**TASK TO CARRY OUT**: Copy out each line of the listing below that contains the word "height".
*** AVAILABLE RECORDS Section Begins ***
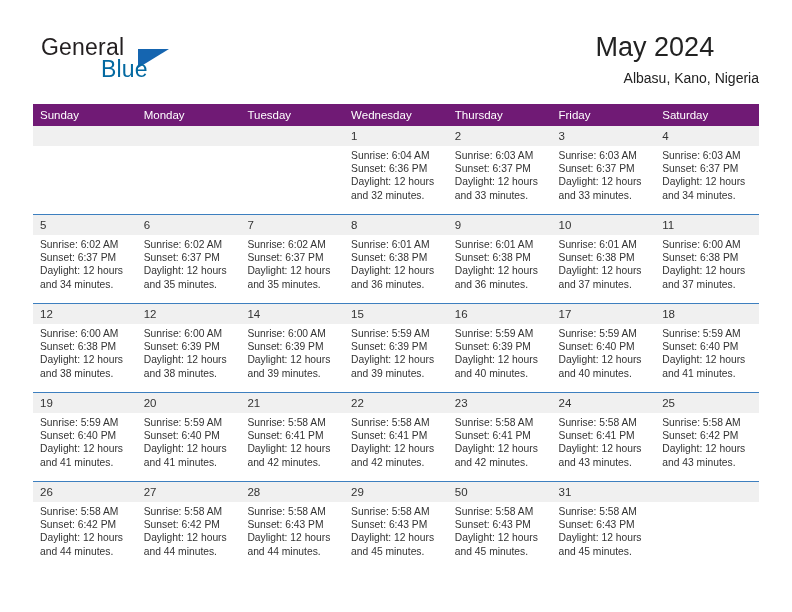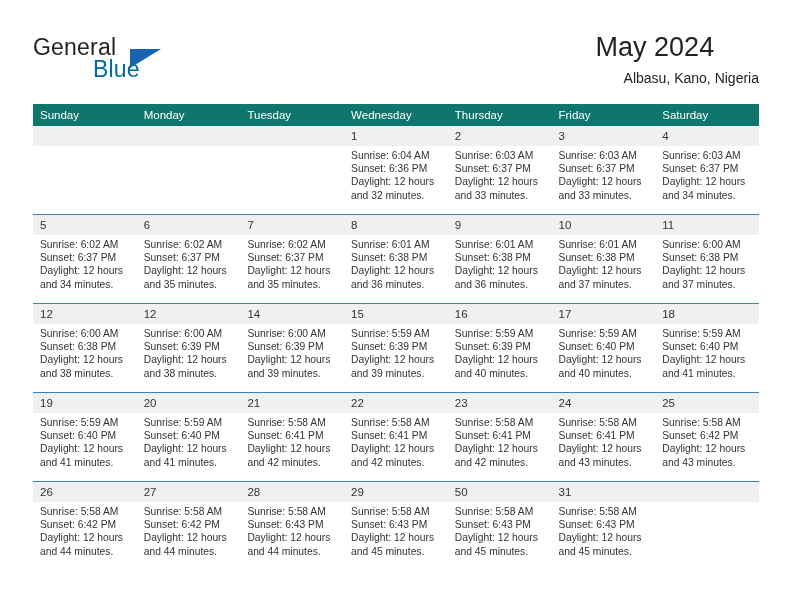--- a/index.html
+++ b/index.html
@@ -24,21 +24,21 @@
   
   .header {
     position: absolute;
     left: 33px;
     top: 30px;
     right: 33px;
     height: 68px;
   }
   .brand {
     position: absolute;
-    left: 0;
+    left: 8px;
     top: 4px;
     width: 240px;
     height: 62px;
   }
   .brand-general {
     position: absolute;
     left: 0;
     top: 0;
     font-size: 23px;
     color: #231f20;
@@ -90,21 +90,21 @@
     position: absolute;
     left: 33px;
     top: 104px;
     width: 726px;
     border-collapse: collapse;
     table-layout: fixed;
   }
   .calendar col { width: 103.71px; }
 
   thead th {
-    background: #0f766e;
+    background: #701a75;
     color: #ffffff;
     font-size: 11.5px;
     font-weight: normal;
     text-align: left;
     padding: 5px 0 5px 7px;
     height: 10px;
     border: none;
     white-space: nowrap;
   }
*** AVAILABLE RECORDS Section Ends ***
**EXERCISE RESULT**:
     height: 68px;
     height: 62px;
     height: 10px;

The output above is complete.